Customizing the AWS EKS Cluster Worker Node Group Template
Recently I tested out Amazon Web Service's new offering of managed Kubernetes service named EKS. Amazon is great about providing detailed tutorials to get started using their services and EKS is no exception. Check out the tutorial here
During the creation of the EKS cluster one of the steps is to use CloudFormation to create the cluster's worker nodes. Tutorial here
After creating a cluster and putting it to use I was happy to finally have an AWS managed K8s cluster and all I would need to worry about is paying for use of the EC2 instances. A few days passed and I realized the cluster was using the maximum number of worker nodes (NodeAutoScalingGroupMaxSize) specified in the CloudFormation template. After contacting support they informed me there is a setting in the template to control the desired capacity (DesiredCapacity). Below are the modifications to the template to add a field for specifying the DesiredCapacity of your EKS cluster.

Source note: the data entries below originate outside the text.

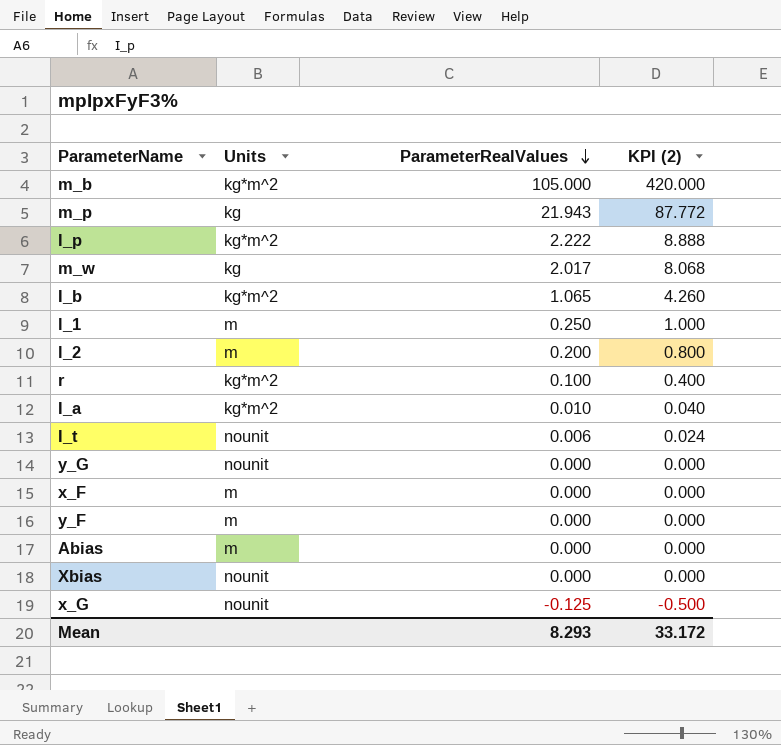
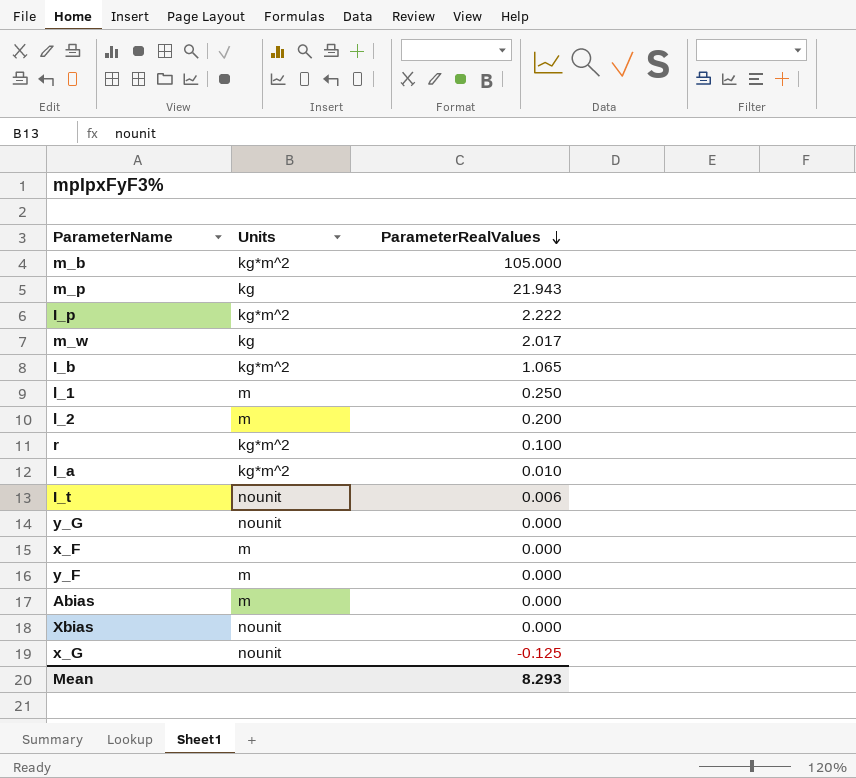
column KPI (2) | formula: [ParameterRealValues] * 4 -> none

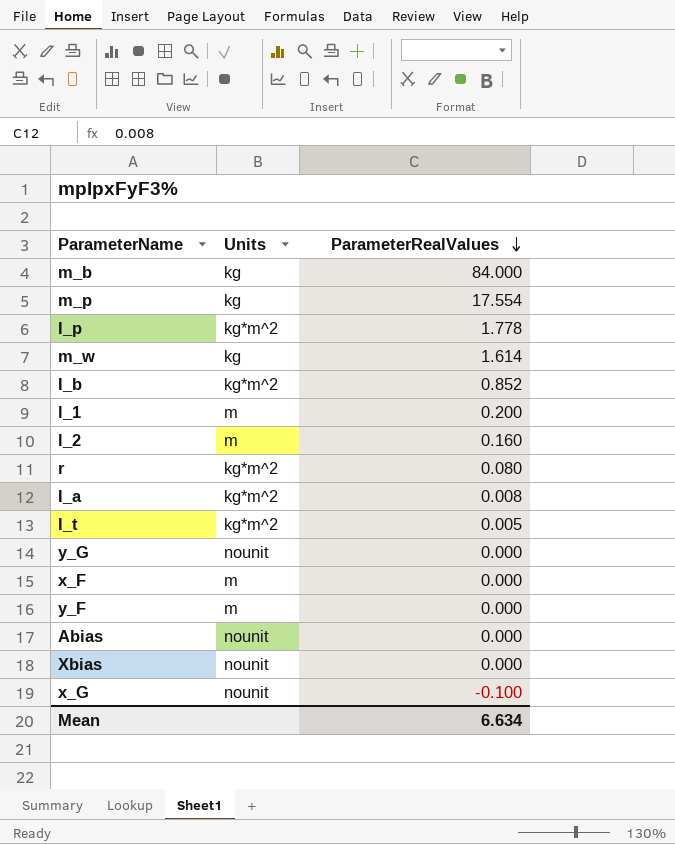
m_b | Units: kg*m^2 -> kg
m_b | ParameterRealValues: 105.000 -> 84.000
m_p | ParameterRealValues: 21.943 -> 17.554
I_p | ParameterRealValues: 2.222 -> 1.778
m_w | ParameterRealValues: 2.017 -> 1.614
I_b | ParameterRealValues: 1.065 -> 0.852
l_1 | ParameterRealValues: 0.250 -> 0.200
l_2 | ParameterRealValues: 0.200 -> 0.160
r | ParameterRealValues: 0.100 -> 0.080
I_a | ParameterRealValues: 0.010 -> 0.008
I_t | Units: nounit -> kg*m^2
I_t | ParameterRealValues: 0.006 -> 0.005
Abias | Units: m -> nounit
x_G | ParameterRealValues: -0.125 -> -0.100
Mean | ParameterRealValues: 8.293 -> 6.634

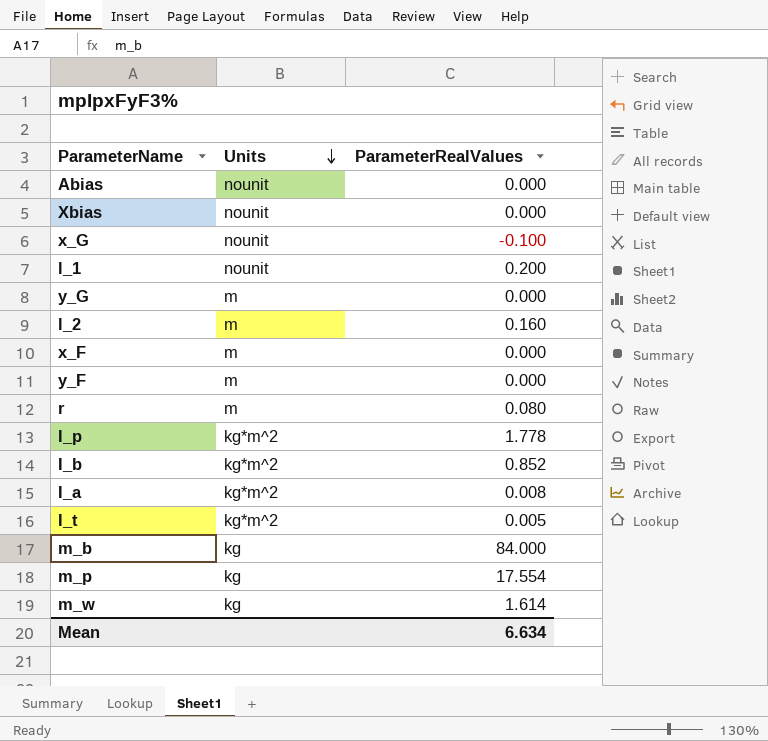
row order: ParameterRealValues descending -> Units descending
l_1 | Units: m -> nounit
y_G | Units: nounit -> m
r | Units: kg*m^2 -> m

First I added a field for the ClusterDesiredCapacity
ClusterDesiredCapacity:
Type: Number
Description: Desired size of Node Group ASG.
Default: 2
Next and Lastly I changed the setting for DesiredCapacity: under the NodeGroup section from its default setting of !Ref NodeAutoScalingGroupMaxSize to using the new field we just added !Ref ClusterDesiredCapacity
Here is the entire NodeGroup: section for reference with the change applied.
NodeGroup:
Type: AWS::AutoScaling::AutoScalingGroup
Properties:
DesiredCapacity: !Ref ClusterDesiredCapacity
LaunchConfigurationName: !Ref NodeLaunchConfig
MinSize: !Ref NodeAutoScalingGroupMinSize
MaxSize: !Ref NodeAutoScalingGroupMaxSize
VPCZoneIdentifier:
!Ref Subnets
Tags:
- Key: Name
Value: !Sub "${ClusterName}-${NodeGroupName}-Node"
PropagateAtLaunch: 'true'
- Key: !Sub 'kubernetes.io/cluster/${ClusterName}'
Value: 'owned'
PropagateAtLaunch: 'true'
UpdatePolicy:
AutoScalingRollingUpdate:
MinInstancesInService: '1'
MaxBatchSize: '1'
Note: Futher below I've included the entire template as well as a link to the template hosted in S3.
Now that we have a new cloudformation template we can create a new stack.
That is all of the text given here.